┌──

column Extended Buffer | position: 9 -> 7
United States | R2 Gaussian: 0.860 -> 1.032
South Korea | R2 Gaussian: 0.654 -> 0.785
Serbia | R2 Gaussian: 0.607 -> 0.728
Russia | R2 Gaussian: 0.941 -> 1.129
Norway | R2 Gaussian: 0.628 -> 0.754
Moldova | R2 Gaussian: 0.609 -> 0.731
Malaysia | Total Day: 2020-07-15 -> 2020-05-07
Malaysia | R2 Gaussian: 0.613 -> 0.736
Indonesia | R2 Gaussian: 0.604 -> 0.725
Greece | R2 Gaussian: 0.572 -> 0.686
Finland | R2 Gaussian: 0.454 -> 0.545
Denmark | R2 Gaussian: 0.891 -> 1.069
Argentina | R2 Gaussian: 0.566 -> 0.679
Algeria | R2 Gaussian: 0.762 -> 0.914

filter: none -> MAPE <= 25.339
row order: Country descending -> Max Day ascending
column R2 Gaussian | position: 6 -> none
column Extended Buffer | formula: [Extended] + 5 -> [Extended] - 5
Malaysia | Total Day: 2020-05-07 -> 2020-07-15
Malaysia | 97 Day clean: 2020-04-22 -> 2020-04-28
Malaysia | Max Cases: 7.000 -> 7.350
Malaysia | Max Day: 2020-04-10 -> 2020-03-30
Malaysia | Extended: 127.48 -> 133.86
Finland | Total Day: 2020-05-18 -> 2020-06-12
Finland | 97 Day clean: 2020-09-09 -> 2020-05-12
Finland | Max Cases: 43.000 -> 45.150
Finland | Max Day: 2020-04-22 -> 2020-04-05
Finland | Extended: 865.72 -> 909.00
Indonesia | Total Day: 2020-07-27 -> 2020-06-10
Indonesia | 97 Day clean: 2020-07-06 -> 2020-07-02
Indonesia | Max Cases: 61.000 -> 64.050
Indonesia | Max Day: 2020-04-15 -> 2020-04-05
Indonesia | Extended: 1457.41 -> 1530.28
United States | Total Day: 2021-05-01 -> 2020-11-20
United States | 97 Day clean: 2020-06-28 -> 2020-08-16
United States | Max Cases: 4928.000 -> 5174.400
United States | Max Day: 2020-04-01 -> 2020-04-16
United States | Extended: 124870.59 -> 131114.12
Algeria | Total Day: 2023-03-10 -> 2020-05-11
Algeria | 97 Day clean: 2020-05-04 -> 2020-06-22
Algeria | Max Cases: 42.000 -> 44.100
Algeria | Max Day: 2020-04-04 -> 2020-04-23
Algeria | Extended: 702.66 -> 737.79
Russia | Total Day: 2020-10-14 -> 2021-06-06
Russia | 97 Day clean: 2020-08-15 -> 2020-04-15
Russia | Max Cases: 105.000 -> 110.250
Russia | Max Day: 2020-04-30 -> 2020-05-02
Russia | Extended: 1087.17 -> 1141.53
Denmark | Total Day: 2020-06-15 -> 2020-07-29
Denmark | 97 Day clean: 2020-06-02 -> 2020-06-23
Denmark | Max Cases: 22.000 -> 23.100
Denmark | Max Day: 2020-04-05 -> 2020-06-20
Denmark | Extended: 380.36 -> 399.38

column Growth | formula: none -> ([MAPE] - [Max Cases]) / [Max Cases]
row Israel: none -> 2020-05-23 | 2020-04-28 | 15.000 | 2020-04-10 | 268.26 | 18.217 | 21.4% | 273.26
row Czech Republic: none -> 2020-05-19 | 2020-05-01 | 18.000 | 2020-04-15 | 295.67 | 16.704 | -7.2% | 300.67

└──

→ **WHAT THE TASK ASKS**
Would you copy the entire listing exactly, missing nothing?

→ **SOLUTION TO THIS EXERCISE**
column Extended Buffer | position: 9 -> 7
United States | R2 Gaussian: 0.860 -> 1.032
South Korea | R2 Gaussian: 0.654 -> 0.785
Serbia | R2 Gaussian: 0.607 -> 0.728
Russia | R2 Gaussian: 0.941 -> 1.129
Norway | R2 Gaussian: 0.628 -> 0.754
Moldova | R2 Gaussian: 0.609 -> 0.731
Malaysia | Total Day: 2020-07-15 -> 2020-05-07
Malaysia | R2 Gaussian: 0.613 -> 0.736
Indonesia | R2 Gaussian: 0.604 -> 0.725
Greece | R2 Gaussian: 0.572 -> 0.686
Finland | R2 Gaussian: 0.454 -> 0.545
Denmark | R2 Gaussian: 0.891 -> 1.069
Argentina | R2 Gaussian: 0.566 -> 0.679
Algeria | R2 Gaussian: 0.762 -> 0.914

filter: none -> MAPE <= 25.339
row order: Country descending -> Max Day ascending
column R2 Gaussian | position: 6 -> none
column Extended Buffer | formula: [Extended] + 5 -> [Extended] - 5
Malaysia | Total Day: 2020-05-07 -> 2020-07-15
Malaysia | 97 Day clean: 2020-04-22 -> 2020-04-28
Malaysia | Max Cases: 7.000 -> 7.350
Malaysia | Max Day: 2020-04-10 -> 2020-03-30
Malaysia | Extended: 127.48 -> 133.86
Finland | Total Day: 2020-05-18 -> 2020-06-12
Finland | 97 Day clean: 2020-09-09 -> 2020-05-12
Finland | Max Cases: 43.000 -> 45.150
Finland | Max Day: 2020-04-22 -> 2020-04-05
Finland | Extended: 865.72 -> 909.00
Indonesia | Total Day: 2020-07-27 -> 2020-06-10
Indonesia | 97 Day clean: 2020-07-06 -> 2020-07-02
Indonesia | Max Cases: 61.000 -> 64.050
Indonesia | Max Day: 2020-04-15 -> 2020-04-05
Indonesia | Extended: 1457.41 -> 1530.28
United States | Total Day: 2021-05-01 -> 2020-11-20
United States | 97 Day clean: 2020-06-28 -> 2020-08-16
United States | Max Cases: 4928.000 -> 5174.400
United States | Max Day: 2020-04-01 -> 2020-04-16
United States | Extended: 124870.59 -> 131114.12
Algeria | Total Day: 2023-03-10 -> 2020-05-11
Algeria | 97 Day clean: 2020-05-04 -> 2020-06-22
Algeria | Max Cases: 42.000 -> 44.100
Algeria | Max Day: 2020-04-04 -> 2020-04-23
Algeria | Extended: 702.66 -> 737.79
Russia | Total Day: 2020-10-14 -> 2021-06-06
Russia | 97 Day clean: 2020-08-15 -> 2020-04-15
Russia | Max Cases: 105.000 -> 110.250
Russia | Max Day: 2020-04-30 -> 2020-05-02
Russia | Extended: 1087.17 -> 1141.53
Denmark | Total Day: 2020-06-15 -> 2020-07-29
Denmark | 97 Day clean: 2020-06-02 -> 2020-06-23
Denmark | Max Cases: 22.000 -> 23.100
Denmark | Max Day: 2020-04-05 -> 2020-06-20
Denmark | Extended: 380.36 -> 399.38

column Growth | formula: none -> ([MAPE] - [Max Cases]) / [Max Cases]
row Israel: none -> 2020-05-23 | 2020-04-28 | 15.000 | 2020-04-10 | 268.26 | 18.217 | 21.4% | 273.26
row Czech Republic: none -> 2020-05-19 | 2020-05-01 | 18.000 | 2020-04-15 | 295.67 | 16.704 | -7.2% | 300.67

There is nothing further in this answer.